Instructions to follow
Every single entry must be restated word for word.

[Change listing data]
***

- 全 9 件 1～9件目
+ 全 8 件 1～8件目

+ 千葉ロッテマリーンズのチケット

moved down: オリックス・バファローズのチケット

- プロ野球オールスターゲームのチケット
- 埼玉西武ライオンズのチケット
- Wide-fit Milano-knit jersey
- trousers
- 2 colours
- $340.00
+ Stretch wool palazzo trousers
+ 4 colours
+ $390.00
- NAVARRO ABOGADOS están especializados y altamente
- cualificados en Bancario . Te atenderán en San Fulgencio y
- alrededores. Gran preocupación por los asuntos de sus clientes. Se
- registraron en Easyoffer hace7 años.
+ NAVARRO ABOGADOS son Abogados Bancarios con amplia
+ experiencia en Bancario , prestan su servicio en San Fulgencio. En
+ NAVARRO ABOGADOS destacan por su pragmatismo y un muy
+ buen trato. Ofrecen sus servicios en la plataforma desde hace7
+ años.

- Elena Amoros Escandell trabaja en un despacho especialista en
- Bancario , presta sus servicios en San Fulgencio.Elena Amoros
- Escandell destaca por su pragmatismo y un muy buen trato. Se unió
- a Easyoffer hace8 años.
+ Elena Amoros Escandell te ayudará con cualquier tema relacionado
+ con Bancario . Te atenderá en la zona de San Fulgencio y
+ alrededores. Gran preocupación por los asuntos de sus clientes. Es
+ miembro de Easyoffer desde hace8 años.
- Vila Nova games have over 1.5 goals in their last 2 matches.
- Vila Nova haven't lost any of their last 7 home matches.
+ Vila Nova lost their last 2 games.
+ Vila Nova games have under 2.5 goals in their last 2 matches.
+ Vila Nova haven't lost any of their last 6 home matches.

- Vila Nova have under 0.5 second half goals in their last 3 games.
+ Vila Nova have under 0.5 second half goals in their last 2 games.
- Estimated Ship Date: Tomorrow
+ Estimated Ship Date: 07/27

***

Exercise output
- 全 9 件 1～9件目
+ 全 8 件 1～8件目

+ 千葉ロッテマリーンズのチケット

moved down: オリックス・バファローズのチケット

- プロ野球オールスターゲームのチケット
- 埼玉西武ライオンズのチケット
- Wide-fit Milano-knit jersey
- trousers
- 2 colours
- $340.00
+ Stretch wool palazzo trousers
+ 4 colours
+ $390.00
- NAVARRO ABOGADOS están especializados y altamente
- cualificados en Bancario . Te atenderán en San Fulgencio y
- alrededores. Gran preocupación por los asuntos de sus clientes. Se
- registraron en Easyoffer hace7 años.
+ NAVARRO ABOGADOS son Abogados Bancarios con amplia
+ experiencia en Bancario , prestan su servicio en San Fulgencio. En
+ NAVARRO ABOGADOS destacan por su pragmatismo y un muy
+ buen trato. Ofrecen sus servicios en la plataforma desde hace7
+ años.

- Elena Amoros Escandell trabaja en un despacho especialista en
- Bancario , presta sus servicios en San Fulgencio.Elena Amoros
- Escandell destaca por su pragmatismo y un muy buen trato. Se unió
- a Easyoffer hace8 años.
+ Elena Amoros Escandell te ayudará con cualquier tema relacionado
+ con Bancario . Te atenderá en la zona de San Fulgencio y
+ alrededores. Gran preocupación por los asuntos de sus clientes. Es
+ miembro de Easyoffer desde hace8 años.
- Vila Nova games have over 1.5 goals in their last 2 matches.
- Vila Nova haven't lost any of their last 7 home matches.
+ Vila Nova lost their last 2 games.
+ Vila Nova games have under 2.5 goals in their last 2 matches.
+ Vila Nova haven't lost any of their last 6 home matches.

- Vila Nova have under 0.5 second half goals in their last 3 games.
+ Vila Nova have under 0.5 second half goals in their last 2 games.
- Estimated Ship Date: Tomorrow
+ Estimated Ship Date: 07/27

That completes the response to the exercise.